*Supplied records:*
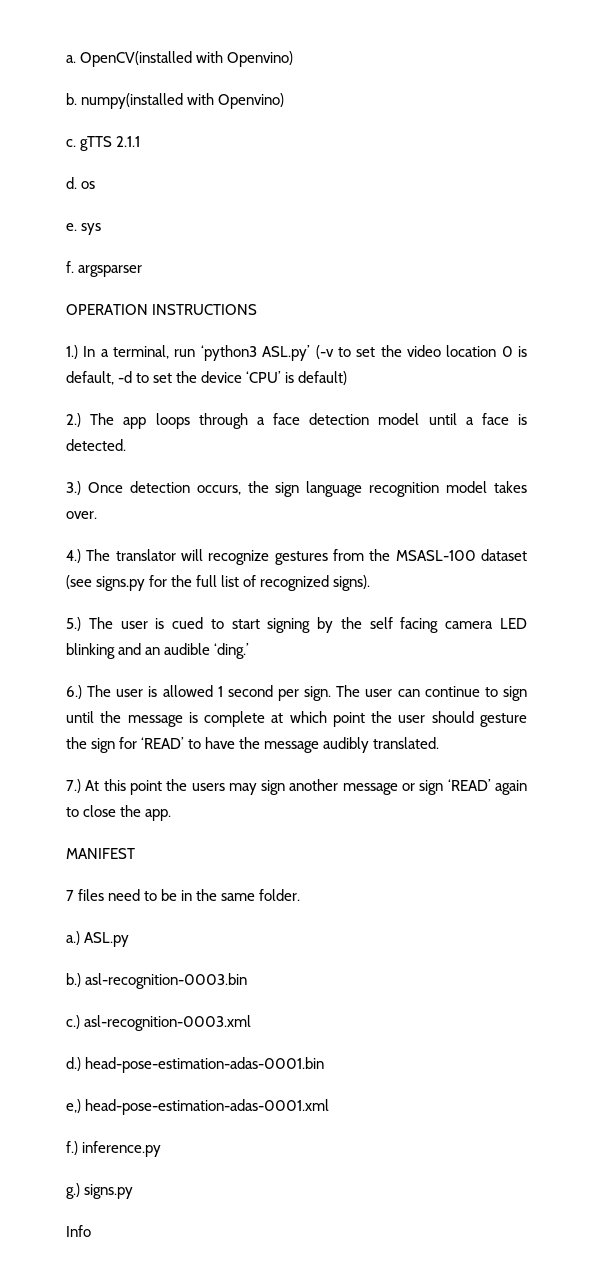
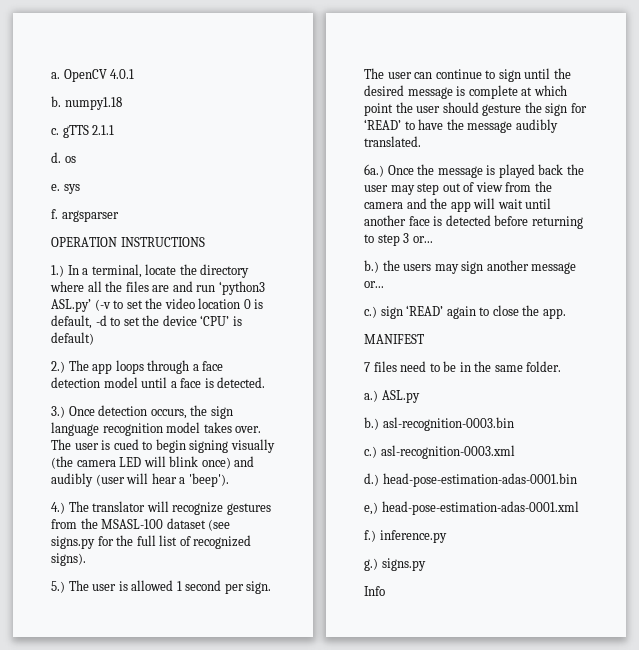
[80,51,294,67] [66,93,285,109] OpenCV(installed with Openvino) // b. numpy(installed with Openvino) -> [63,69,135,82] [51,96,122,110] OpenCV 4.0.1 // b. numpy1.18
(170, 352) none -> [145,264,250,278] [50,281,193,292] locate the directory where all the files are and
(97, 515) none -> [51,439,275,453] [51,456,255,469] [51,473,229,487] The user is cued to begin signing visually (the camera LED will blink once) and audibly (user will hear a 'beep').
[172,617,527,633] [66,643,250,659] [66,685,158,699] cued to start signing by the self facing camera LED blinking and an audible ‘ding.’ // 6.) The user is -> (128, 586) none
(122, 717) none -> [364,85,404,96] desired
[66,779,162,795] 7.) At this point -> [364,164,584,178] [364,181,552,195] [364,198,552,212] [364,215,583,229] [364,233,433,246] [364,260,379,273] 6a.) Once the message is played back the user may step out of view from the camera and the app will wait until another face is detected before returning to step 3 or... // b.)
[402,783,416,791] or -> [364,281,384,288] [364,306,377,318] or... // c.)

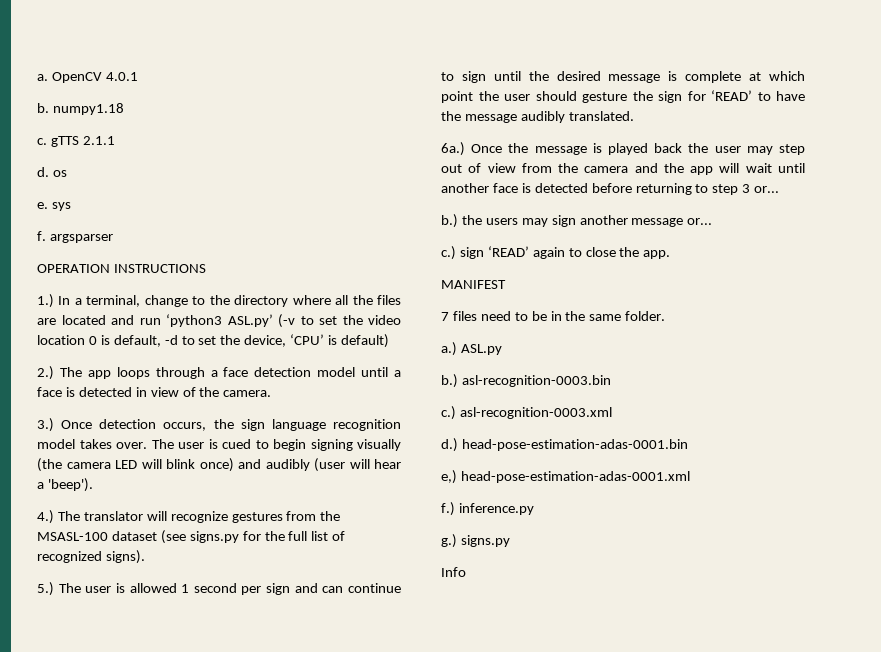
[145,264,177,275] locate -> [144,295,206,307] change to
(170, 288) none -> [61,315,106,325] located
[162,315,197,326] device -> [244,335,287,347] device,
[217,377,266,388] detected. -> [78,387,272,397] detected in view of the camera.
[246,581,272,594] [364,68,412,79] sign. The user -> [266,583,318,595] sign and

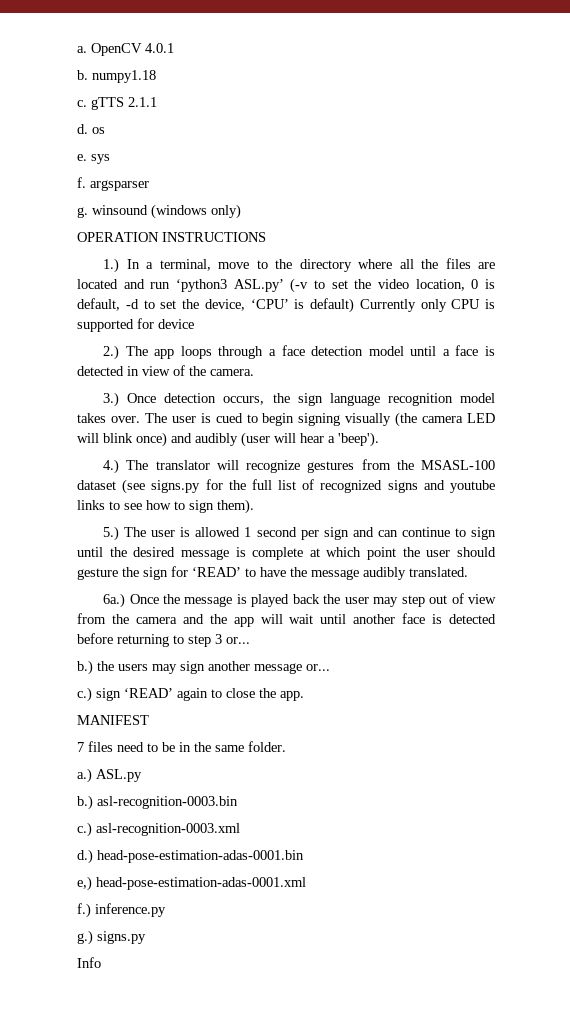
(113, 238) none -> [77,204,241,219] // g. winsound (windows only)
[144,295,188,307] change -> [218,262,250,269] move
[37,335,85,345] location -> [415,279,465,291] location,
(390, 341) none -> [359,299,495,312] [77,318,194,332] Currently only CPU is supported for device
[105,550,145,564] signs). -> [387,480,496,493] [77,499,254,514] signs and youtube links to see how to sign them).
---
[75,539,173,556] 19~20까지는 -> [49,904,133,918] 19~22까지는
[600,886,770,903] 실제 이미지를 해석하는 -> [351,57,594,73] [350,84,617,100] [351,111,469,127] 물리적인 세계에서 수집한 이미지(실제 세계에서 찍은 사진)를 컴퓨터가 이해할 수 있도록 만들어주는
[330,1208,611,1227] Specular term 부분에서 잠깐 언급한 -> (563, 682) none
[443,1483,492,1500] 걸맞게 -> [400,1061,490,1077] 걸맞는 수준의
--
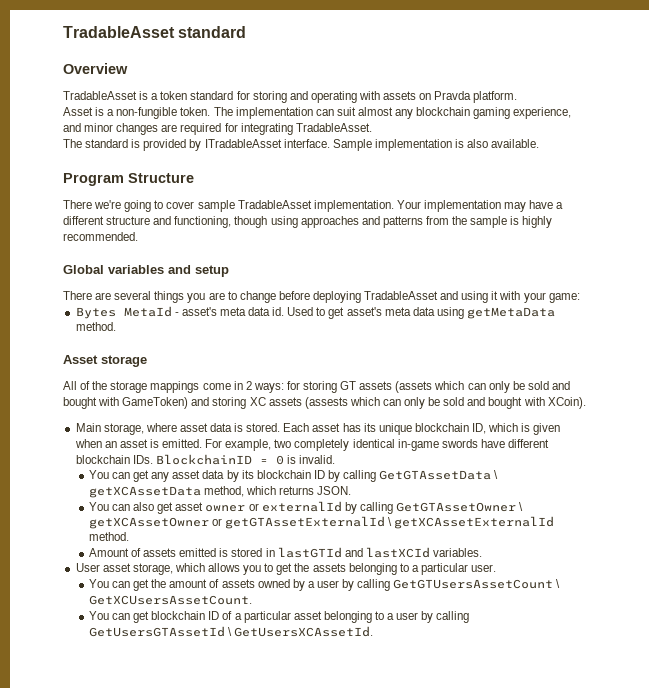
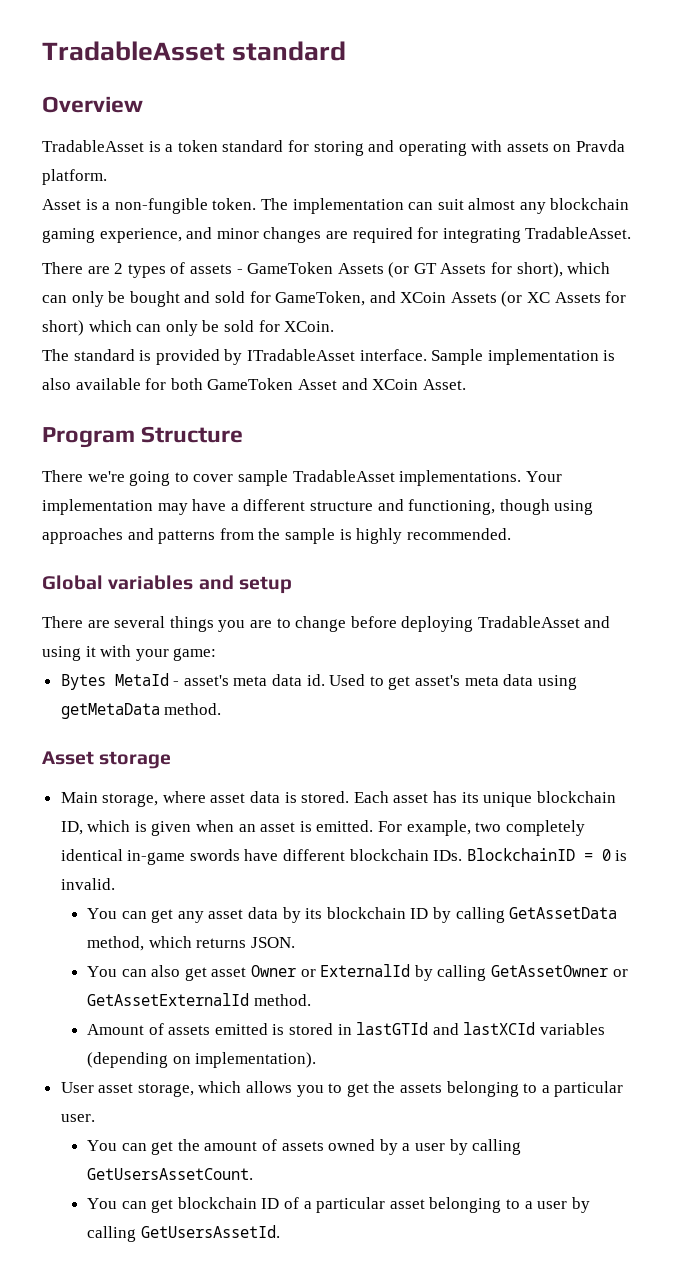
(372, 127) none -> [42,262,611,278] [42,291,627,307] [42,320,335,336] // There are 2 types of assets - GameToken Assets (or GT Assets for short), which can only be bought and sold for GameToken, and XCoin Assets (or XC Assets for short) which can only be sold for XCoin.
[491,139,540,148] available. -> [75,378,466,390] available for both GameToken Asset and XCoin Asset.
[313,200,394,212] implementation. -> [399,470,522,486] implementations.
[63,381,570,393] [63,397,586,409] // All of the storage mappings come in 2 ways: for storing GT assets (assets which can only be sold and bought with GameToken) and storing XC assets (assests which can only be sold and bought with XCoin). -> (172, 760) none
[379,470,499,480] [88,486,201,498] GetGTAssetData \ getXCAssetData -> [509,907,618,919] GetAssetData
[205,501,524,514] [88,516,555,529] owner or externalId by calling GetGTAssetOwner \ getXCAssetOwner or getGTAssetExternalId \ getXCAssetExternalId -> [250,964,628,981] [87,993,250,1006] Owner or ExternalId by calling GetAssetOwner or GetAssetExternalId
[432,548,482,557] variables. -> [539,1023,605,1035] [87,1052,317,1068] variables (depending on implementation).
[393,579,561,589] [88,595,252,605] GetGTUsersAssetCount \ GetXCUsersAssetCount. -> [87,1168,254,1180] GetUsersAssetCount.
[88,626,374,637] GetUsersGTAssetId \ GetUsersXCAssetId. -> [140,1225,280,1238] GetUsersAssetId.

*What to do:* Reproduce exactly the lines above from the line with "[205,501,524,514] [88,516,555,529] owner" to the line with "[88,626,374,637] GetUsersGTAssetId \", including both, and add nothing.

*Response to this task:*
[205,501,524,514] [88,516,555,529] owner or externalId by calling GetGTAssetOwner \ getXCAssetOwner or getGTAssetExternalId \ getXCAssetExternalId -> [250,964,628,981] [87,993,250,1006] Owner or ExternalId by calling GetAssetOwner or GetAssetExternalId
[432,548,482,557] variables. -> [539,1023,605,1035] [87,1052,317,1068] variables (depending on implementation).
[393,579,561,589] [88,595,252,605] GetGTUsersAssetCount \ GetXCUsersAssetCount. -> [87,1168,254,1180] GetUsersAssetCount.
[88,626,374,637] GetUsersGTAssetId \ GetUsersXCAssetId. -> [140,1225,280,1238] GetUsersAssetId.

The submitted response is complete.